The House That Built Jia
I've lived in quite a few places in my life. The first home I remember is a place in West Valley, Utah where the neighbor kids tied me to a tree and danced around me with pitch forks. I wish I was joking. They left me outside for at least an hour and my Grandpa had to come rescue me once the sun had set and they realised their four year old was missing.
I lived in a two story house in Salt Lake City with my Grandparents, aunt Debbie and my older sister Tiffany until I was ten. Then we moved to California where Motherly took over. I can't actually picture our Cali house anymore to be completely honest. But I do remember the backyard. We had a large peach tree that we never actually ate from, but every year the fruit would fall on the ground and attract fruit flies by the millions so Kristine and I would have to go and pick them up. Worst chore ever.
I lived in a trailer in Aztec, New Mexico when we moved away from California. It was my transitional home where my cousin Mitzi taught me discipline by taking away all my belongings save a mattress and clothing when I brought home a D on my report card. I got straight A's from that point on.

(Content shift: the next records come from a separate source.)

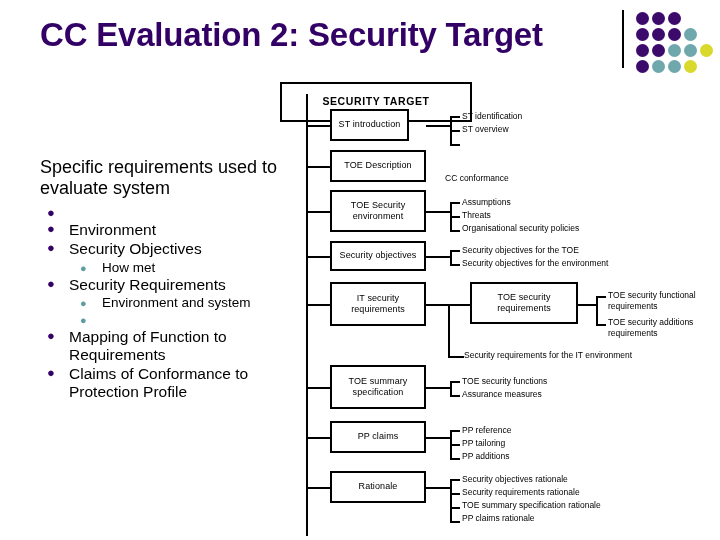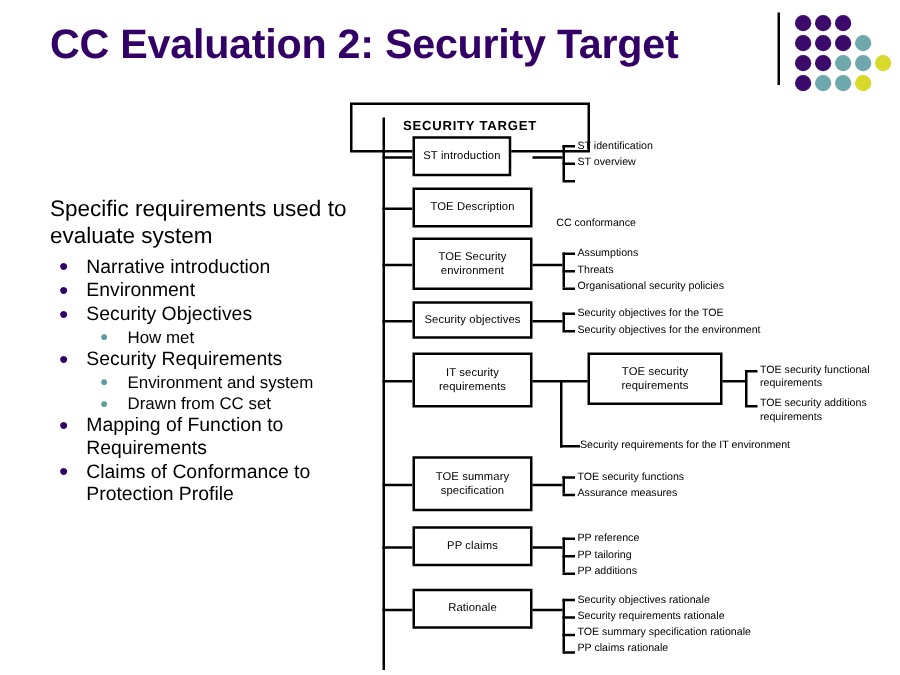--- a/index.html
+++ b/index.html
@@ -161,7 +161,6 @@
   <div id="bullet-list">
       <div class="bullet-row lvl1">
         <span class="marker">●</span>
-        <span class="btext">Narrative introduction</span>
       </div>
       <div class="bullet-row lvl1">
         <span class="marker">●</span>

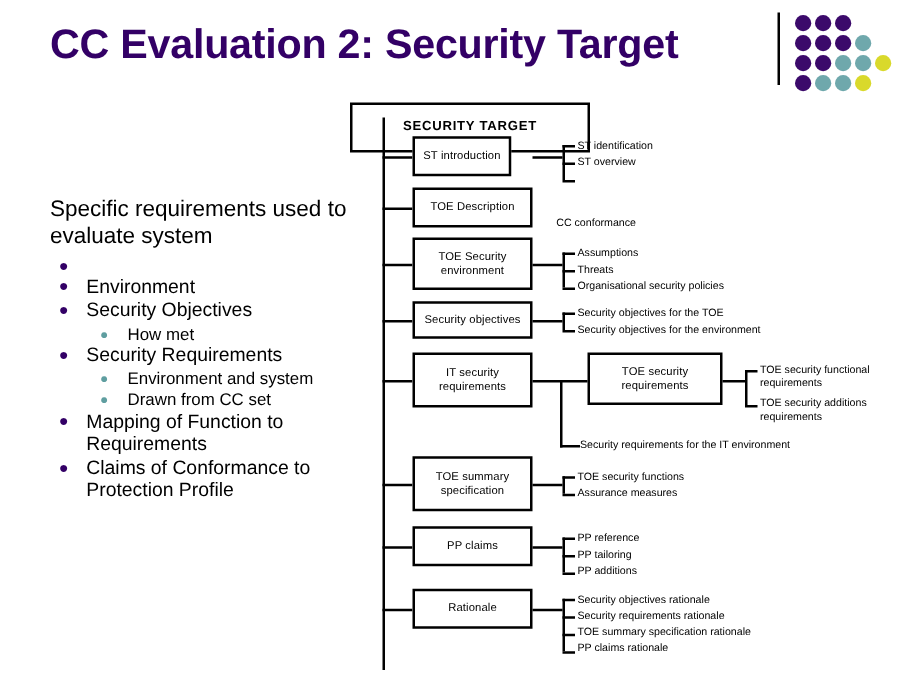--- a/index.html
+++ b/index.html
@@ -184,7 +184,6 @@
       </div>
       <div class="bullet-row lvl2">
         <span class="marker">●</span>
-        <span class="btext">Drawn from CC set</span>
       </div>
       <div class="bullet-row lvl1">
         <span class="marker">●</span>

But my home. My real home. The home I consider my childhood home I didn't even live in until I turned fourteen years old. But it was home nonetheless. And it stopped being home last summer when Motherly sold it and moved to Colorado.
I took a bunch of pictures the week that Motherly moved out and I meant to post them but at the time it was too emotional, and I'd since forgotten until MamaKat had a writing prompt this week to talk about the house that built you. So here it is, The House That Built Jia:
That front window is the bedroom where my Grandma stayed before she died. Then it became my room and eventually my sisters room. That was the window Matt would whisper to me through on early mornings when he'd pick me up to go to seminary.
The bedroom I shared with my little sister until Grandma died. A place that caught the first tears of heartache as they were soaked into the pillow on the top bunk during my freshman year of High School.
The room that would eventually become mine. My place of refuge that was once decorated with water color paintings I made in art class. The place I hid my diary and kept my ever growing pile of dirty laundry. The place Matt and I would cuddle when we watched movies late into the night.
The family room where we would sit around and watch Tv. The place I learned to fully appreciate professional wrestling. The place Matt gave me piggy backs when we'd ditch school to just hang out. This is also the room where I burned a hole in the carpet with a fish tank light because instead of cleaning the fish tank, I was on the phone talking to Matt.
The porch where Kristine would tan and I would burn.
The living room where Matt and I took our very first photo together, cuddled up on a recliner.
And the backyard where he kissed me for the first time at my fifteenth birthday party.
Thomas Wolfe said it best when he said, "You can't go home again," and that's because if I did it would be breaking and entering. Which is funny cause when I was a teenager I just wanted to get the hell out of that place.